> _What the exercise asks_
Where the records below begin, start copying, and stop after the line that contains "border:1px solid #000;"; reproduce every line exactly but omit pictures.

┌─ Material to process

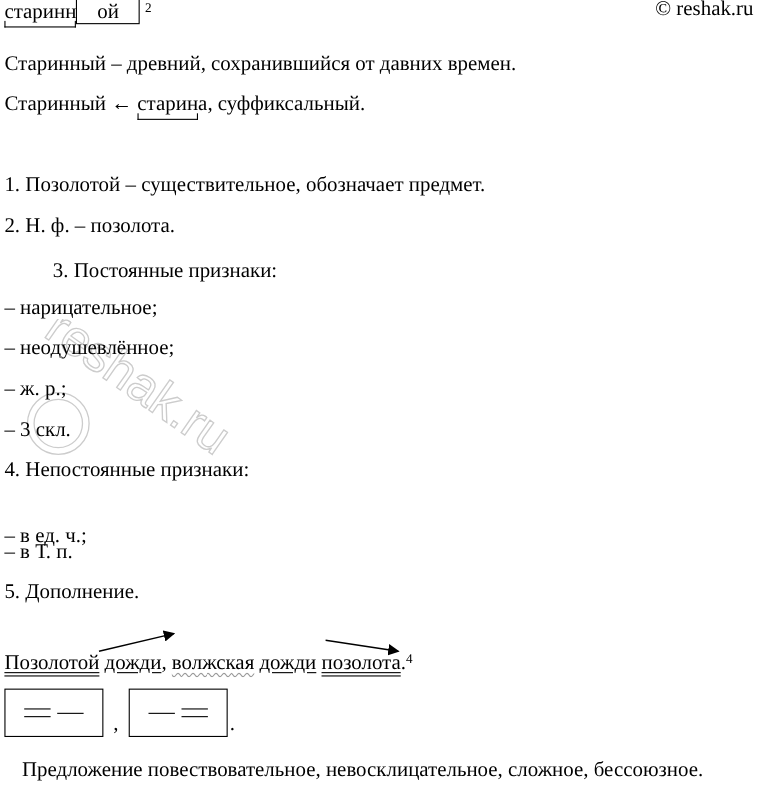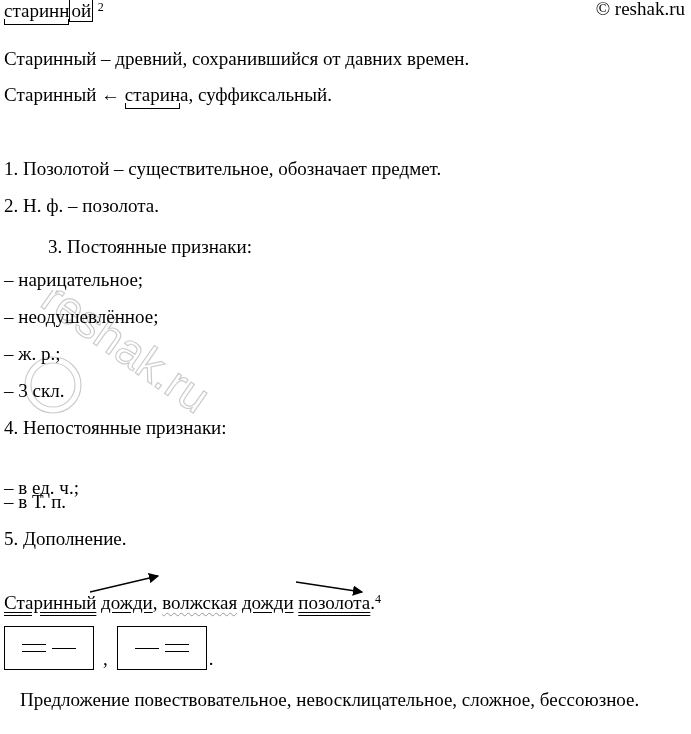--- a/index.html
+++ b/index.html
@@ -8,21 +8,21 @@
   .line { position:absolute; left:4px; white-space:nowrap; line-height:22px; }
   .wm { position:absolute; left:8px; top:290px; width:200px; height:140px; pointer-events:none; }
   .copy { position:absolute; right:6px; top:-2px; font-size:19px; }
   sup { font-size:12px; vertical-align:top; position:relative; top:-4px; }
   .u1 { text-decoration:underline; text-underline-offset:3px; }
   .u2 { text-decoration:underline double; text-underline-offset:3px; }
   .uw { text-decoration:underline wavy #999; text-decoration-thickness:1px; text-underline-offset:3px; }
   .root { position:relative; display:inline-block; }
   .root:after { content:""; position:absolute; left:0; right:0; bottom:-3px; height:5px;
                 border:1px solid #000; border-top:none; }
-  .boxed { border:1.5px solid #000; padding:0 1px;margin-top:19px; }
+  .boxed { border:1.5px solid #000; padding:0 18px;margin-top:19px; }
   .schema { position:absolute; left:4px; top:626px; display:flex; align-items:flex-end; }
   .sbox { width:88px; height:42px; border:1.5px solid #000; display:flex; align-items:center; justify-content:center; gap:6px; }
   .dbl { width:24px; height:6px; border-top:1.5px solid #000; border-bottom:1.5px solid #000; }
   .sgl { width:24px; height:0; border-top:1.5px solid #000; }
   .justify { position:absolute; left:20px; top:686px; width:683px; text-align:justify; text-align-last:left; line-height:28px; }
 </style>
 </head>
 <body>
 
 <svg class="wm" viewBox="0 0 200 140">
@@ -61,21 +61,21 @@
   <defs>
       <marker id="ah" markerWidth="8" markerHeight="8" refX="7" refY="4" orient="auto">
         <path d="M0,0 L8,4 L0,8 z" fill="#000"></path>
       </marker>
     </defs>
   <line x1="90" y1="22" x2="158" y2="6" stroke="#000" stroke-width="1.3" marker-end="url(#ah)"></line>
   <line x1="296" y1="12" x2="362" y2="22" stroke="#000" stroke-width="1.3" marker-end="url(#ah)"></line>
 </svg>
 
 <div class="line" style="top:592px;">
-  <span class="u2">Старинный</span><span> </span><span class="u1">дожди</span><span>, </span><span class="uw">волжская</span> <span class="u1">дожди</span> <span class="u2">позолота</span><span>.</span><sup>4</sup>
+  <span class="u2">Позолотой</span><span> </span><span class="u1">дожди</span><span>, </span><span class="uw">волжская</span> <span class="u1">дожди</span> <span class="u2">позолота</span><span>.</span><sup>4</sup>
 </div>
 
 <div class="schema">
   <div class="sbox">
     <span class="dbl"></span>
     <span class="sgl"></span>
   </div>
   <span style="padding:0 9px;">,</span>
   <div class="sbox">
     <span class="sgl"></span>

└─

> _Task response_
--- a/index.html
+++ b/index.html
@@ -8,21 +8,21 @@
   .line { position:absolute; left:4px; white-space:nowrap; line-height:22px; }
   .wm { position:absolute; left:8px; top:290px; width:200px; height:140px; pointer-events:none; }
   .copy { position:absolute; right:6px; top:-2px; font-size:19px; }
   sup { font-size:12px; vertical-align:top; position:relative; top:-4px; }
   .u1 { text-decoration:underline; text-underline-offset:3px; }
   .u2 { text-decoration:underline double; text-underline-offset:3px; }
   .uw { text-decoration:underline wavy #999; text-decoration-thickness:1px; text-underline-offset:3px; }
   .root { position:relative; display:inline-block; }
   .root:after { content:""; position:absolute; left:0; right:0; bottom:-3px; height:5px;
                 border:1px solid #000; border-top:none; }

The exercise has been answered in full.